Adherence, adaptation and acceptance of elderly chronic heart failure patients to receiving healthcare via telemonitoring

  • Dr Robyn Clark, Sansom Institute, University of South Australia. On behalf of the CHAT Study Project Team., Australia
  • Dr Julie Yallop, Department of Epidemiology and Preventative Medicine, Faculty of Medicine, Nursing and Health Sciences, Monash University,, Australia
  • Prof Leon Piterman, School of Primary Health Care, Faculty of Medicine, Nursing and Health Sciences, Monash University, East Bentleigh, Victoria, Australia
  • Prof Andrew Tonkin, Department of Epidemiology and Preventative Medicine, Faculty of Medicine, Nursing and Health Sciences, Monash University, Australia
  • Prof Simon Stewart, Baker IDI, Australia
  • Prof Henry Krum, Department of Epidemiology and Preventative Medicine, Faculty of Medicine, Nursing and Health Sciences, Monash University., Australia

Purpose: Evaluation of the feasibility of receiving healthcare by telephone or telemonitoring in chronic heart failure.
Aims: To determine; adherence, adaptation and acceptability to a national nurse-coordinated telemonitoring strategy.
Methods: Triangulation of demographics and call patterns with feedback surveys and qualitative analysis of clinical notes of the participants who completed the first year of the study.
Results: 30 GPs (70% rural) cluster randomised to SC+I, recruited 79 eligible participants, of which 63 (75.9%) completed the full 12 month follow-up period of this study. During this time 3619 calls were made into the CHAT system (mean 45.81 SD ±79.26, range 0-369), Overall there was an adherence level to the study protocol of 65.8% (95% CI 0.54-0.75; p=0.001) however, within the group 60 participants who completed the first 12 month follow-up period the adherence rate was significantly higher at 92.3% (95% CI 0.82-0.97, p≤ 0.001).

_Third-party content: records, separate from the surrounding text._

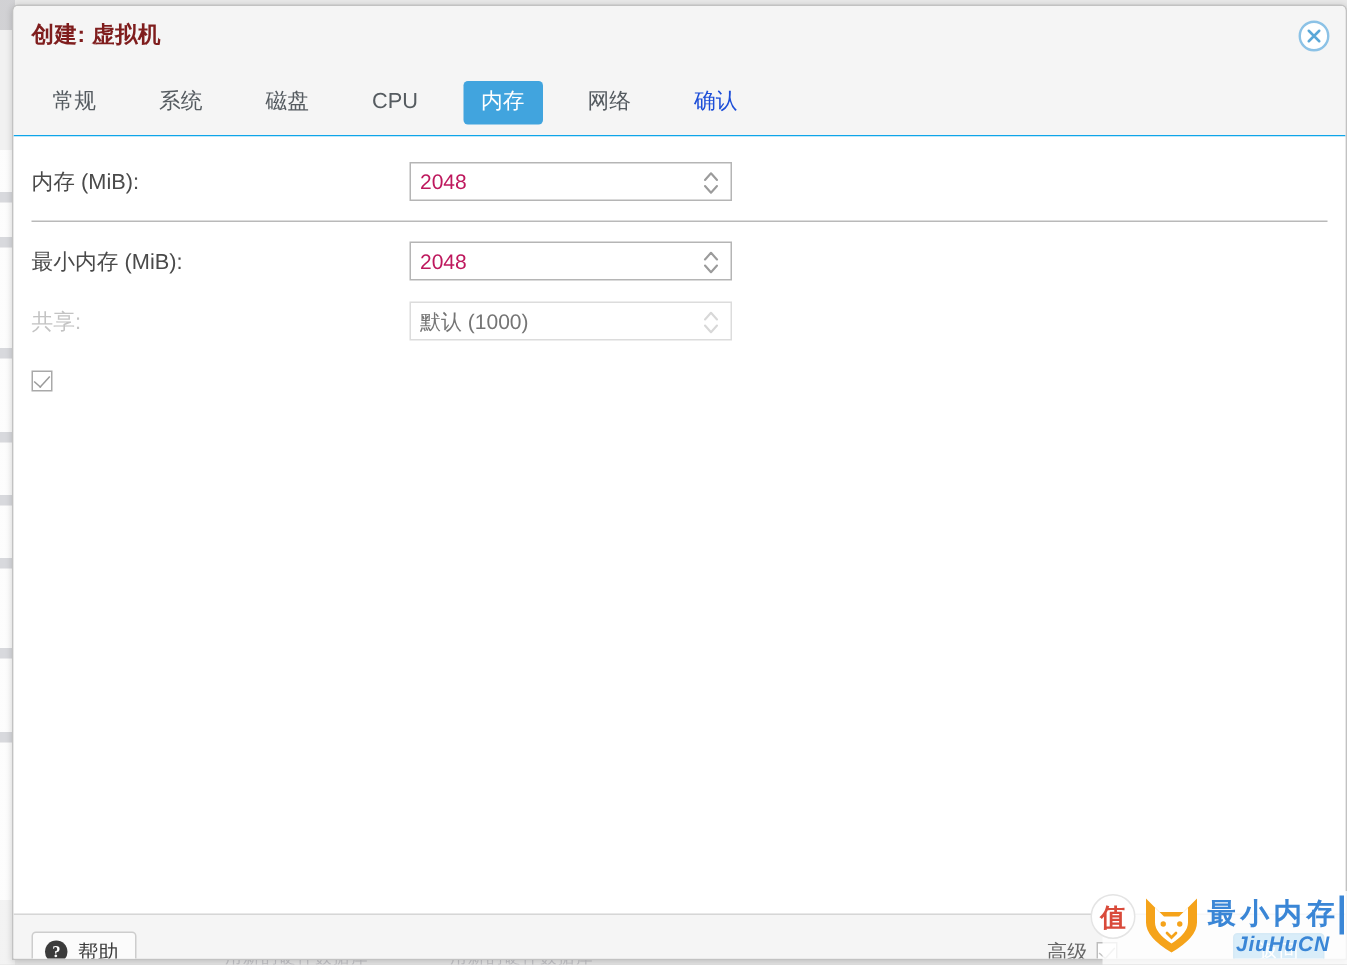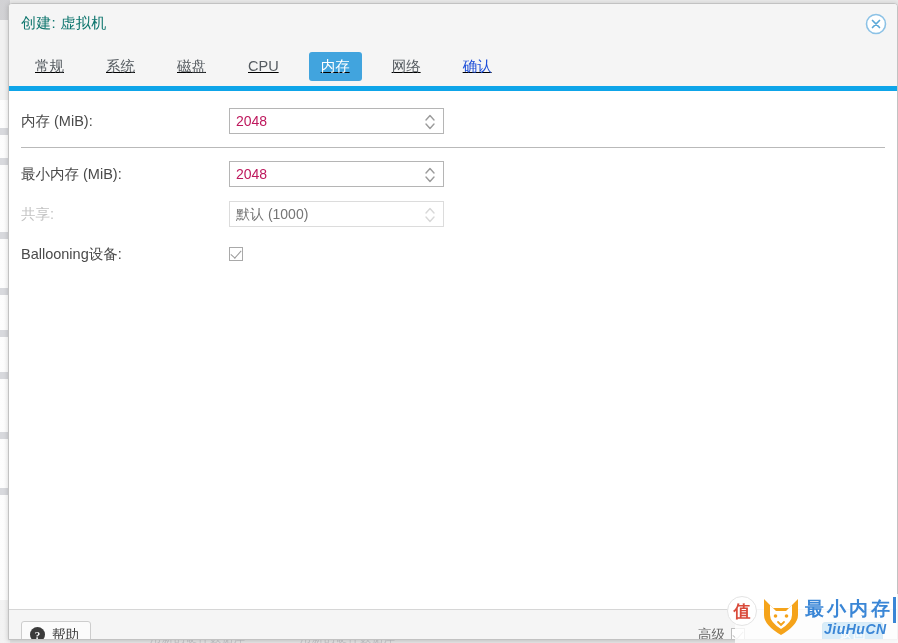"创建: 虚拟机" .modal-title { color: #0f766e -> #7f1d1d; font-weight: 400 -> 700 }
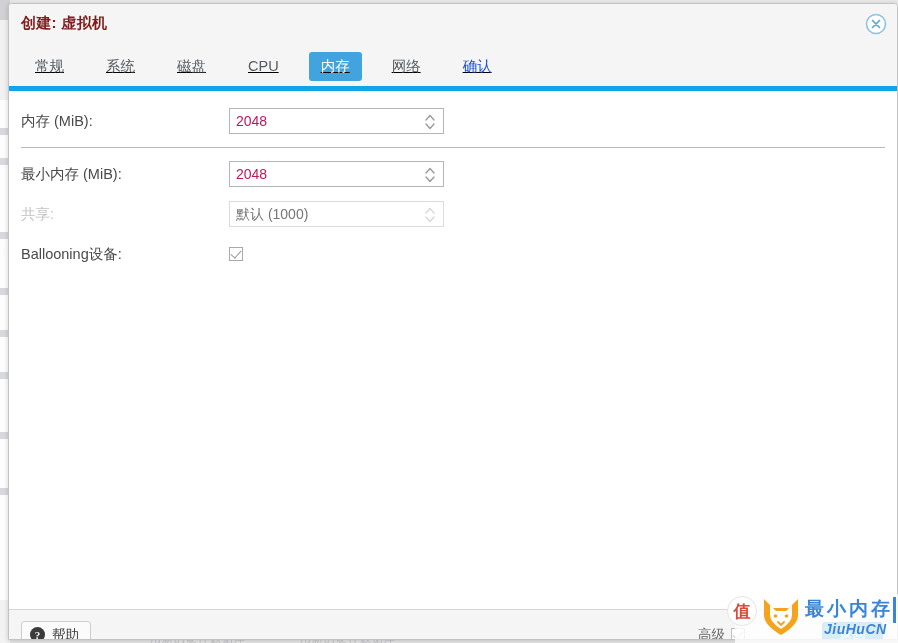"常规" .tab-bar { border-bottom: 5px solid #0ea5e9 -> 1px solid #0ea5e9; text-decoration: underline -> none }
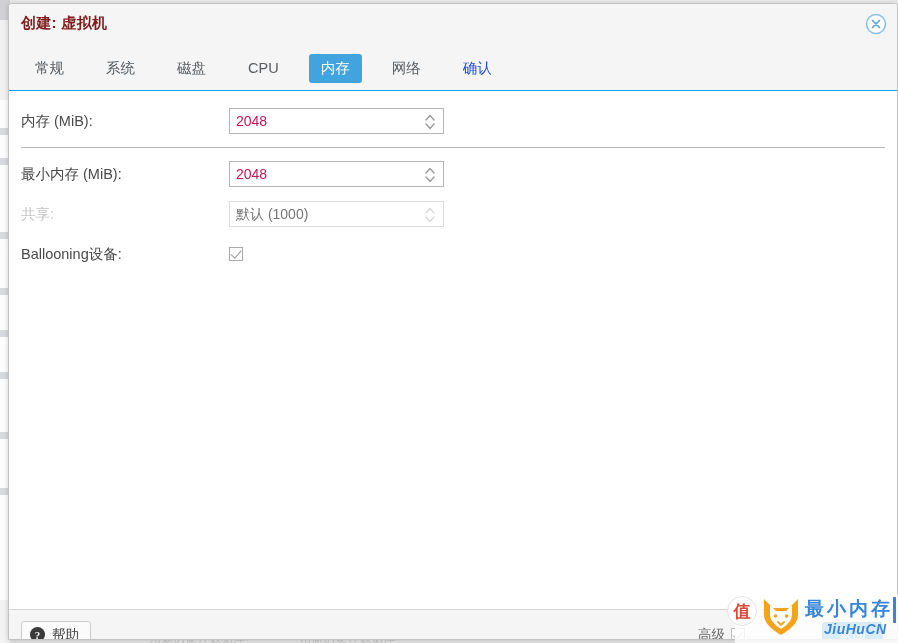"内存 (MiB):" .form-row { gap: none -> 44px }
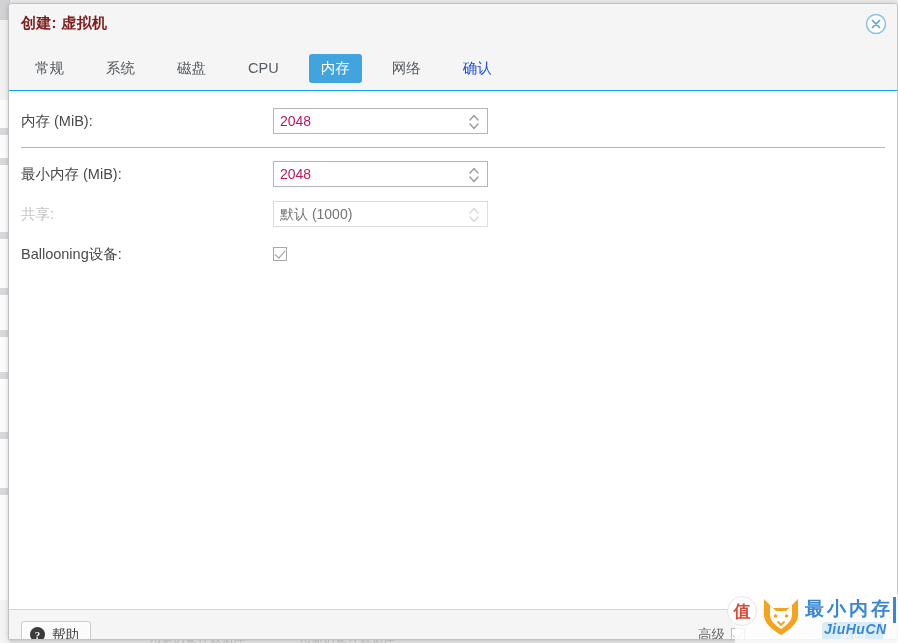"Ballooning设备:" div.form-label { html: <div>Ballooning设备:</div> -> none }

In addition a total of 1463 outgoing calls were made by the specialist cardiac nurses. The themes for these calls included heart failure management 73% (weight, fluid, diet, medicine management, hospitalisation, social /depression) and technical failure / reminder calls (27%).
Only 3% of this elderly group (mean age 74.7 ±9.3) were unable to learn or competently use the technology. Participants rated the CHAT project with a total acceptability (satisfaction) rate of 76.45%.
Conclusion: This study has shown that elderly CHF patients can adapt quickly, find the use of telemonitoring an acceptable part of their healthcare routine, and are able to maintain good adherence for a least 12 months.